PRINCIPLES LIFE & WORK BRIDGEWATER
Worksheet · English
Principles:
Life & Work
Ray Dalio · Bridgewater Associates
Use this worksheet to engage actively with the 7 core ideas. Write your own thoughts, complete the practice tasks, and answer the reflection questions. There are no right answers – only your answers.
Name
Date
Re-read on
01
Reality & Truth
Embrace reality.
Don't wish it
were different.
Truth – even when painful – is the foundation of good outcomes. Avoiding reality is the fastest path to failure.
In practice
When something goes wrong, resist the urge to explain it away. Write down exactly what happened, without interpretation. Then ask: what does this tell me about reality that I didn't want to see?
I tried this this week
Reflect
Is there a situation in your life right now where you might be avoiding the truth?
02
Pain + Reflection
Pain + Reflection
= Progress.
Every mistake and failure is a gift – if you take the time to understand what went wrong and why.
In practice
After any significant setback, block 30 minutes to write down: what happened, why it happened, and what principle you can take from it. Dalio calls these 'leveraged learning moments'.
I tried this this week
Reflect
Think of your most recent significant mistake.
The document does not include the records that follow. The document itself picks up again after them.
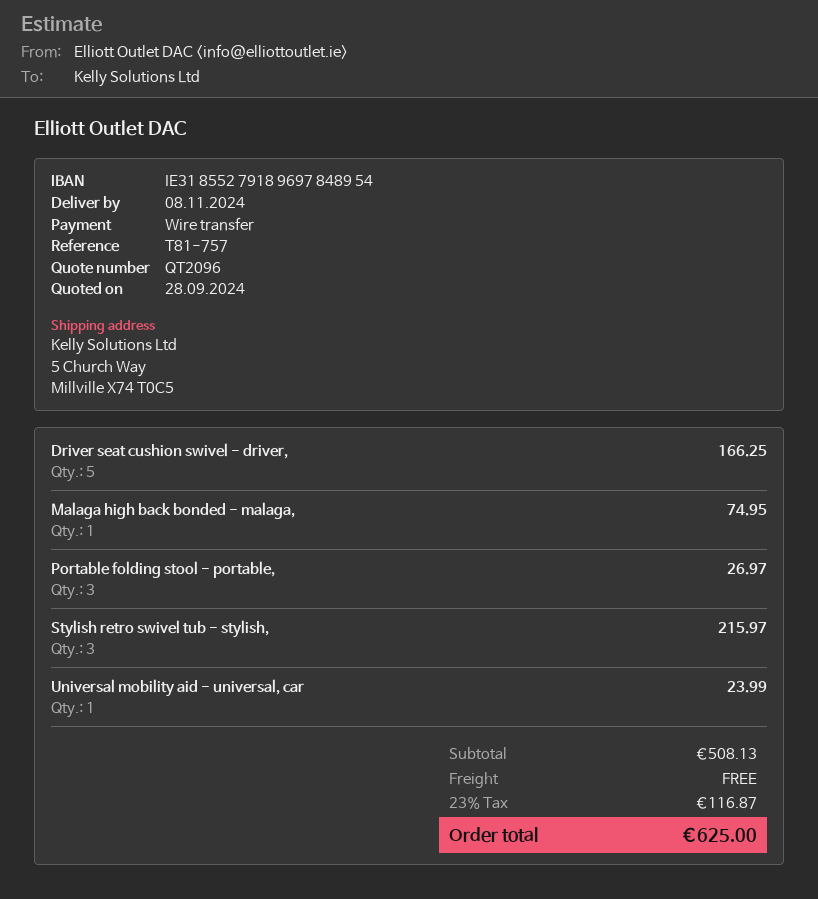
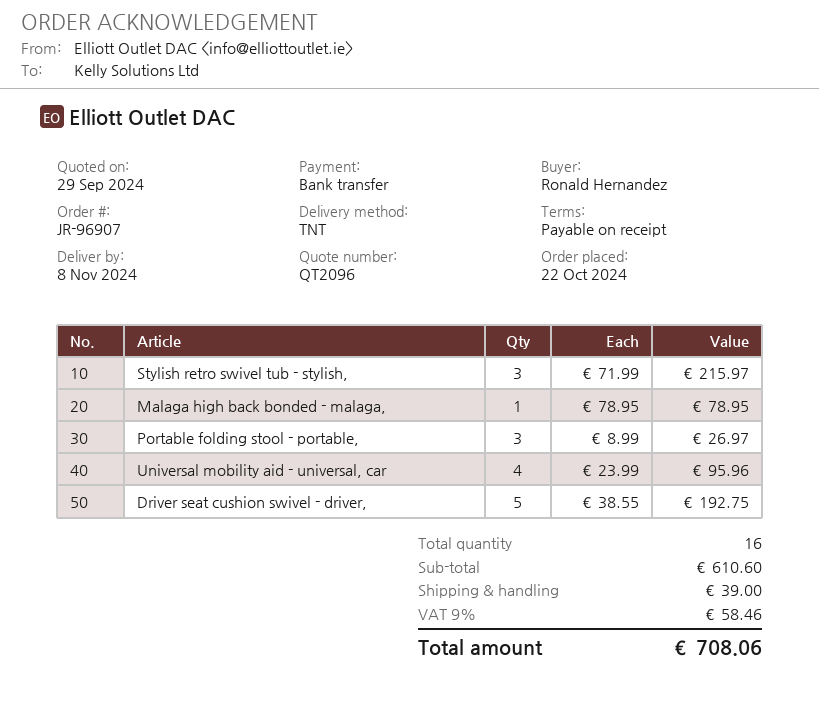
quote date: 2024-09-28 -> 2024-09-29
Driver seat cushion swivel - driver,: 5 for 166.25 -> 5 for 192.75
Malaga high back bonded - malaga,: 1 for 74.95 -> 1 for 78.95
Universal mobility aid - universal, car: 1 for 23.99 -> 4 for 95.96
subtotal: 508.13 -> 610.60
shipping: 0.00 -> 39.00
tax: 23% = 116.87 -> 9% = 58.46
total: 625.00 -> 708.06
Did you reflect on it – or did you move on as quickly as possible?
03
The 5-Step Process
Goals. Problems.
Diagnosis. Design.
Do the work.
Having good values isn't enough. You need a repeatable system for turning reality into results.
In practice
Next time you face a persistent problem, don't jump to solutions. First ask: is this the actual problem, or is this a symptom? Keep asking 'why' until you reach something you can actually change.
I tried this this week
Reflect
Think of a recurring problem in your life. Have you been fixing symptoms rather than causes?
04
Radical Open-Mindedness
You might be
wrong. Act
accordingly.
The biggest barrier to good decisions is the desire to be right rather than to find out what's true.
In practice
Identify your three strongest current beliefs. For each one, find the most credible person who disagrees with you and read their best argument. You don't have to change your mind – but you do have to genuinely engage.
I tried this this week
Reflect
Is there a belief you hold strongly that you've never seriously challenged?
05
Radical Transparency
Say what you think.
Hear what
others think.
Radical transparency is not brutal honesty. It is the systematic removal of information gaps that cause bad decisions.
In practice
In your next important meeting or decision, ask: what am I not saying because it's uncomfortable? What is the other person not saying? What would change if everything relevant was on the table?
I tried this this week
Reflect
What are you currently not saying to someone that you probably should?
06
Believability-Weighted Decisions
Not all opinions
are equal.
Weight them.
Democracy of ideas is not the same as democracy of votes. The most believable voice should carry the most weight.
In practice
Before your next important decision, map out who has the most relevant experience and track record. Weight their input more heavily than those with strong opinions but limited domain experience.
I tried this this week
Reflect
In a recent decision, did you give appropriate weight to the most experienced voices – or did you rely on your own opinion?
07
Work Principles
Build a machine.
Then work
on the machine.
The goal is not to do the work. The goal is to design the system that does the work well – and to keep improving that system.
In practice
Choose one recurring problem in your work or life. Instead of fixing it again, ask: what in the system produces this problem repeatedly? What would have to change so that this problem stops occurring?
I tried this this week
Reflect
Are you working in your system or on your system? What's one thing you keep fixing that you should be designing away?
Core message
Reality + Reflection + System
= Progress.
Before you decide
"Do you actually know what you don't know – and do you have a system to find out?"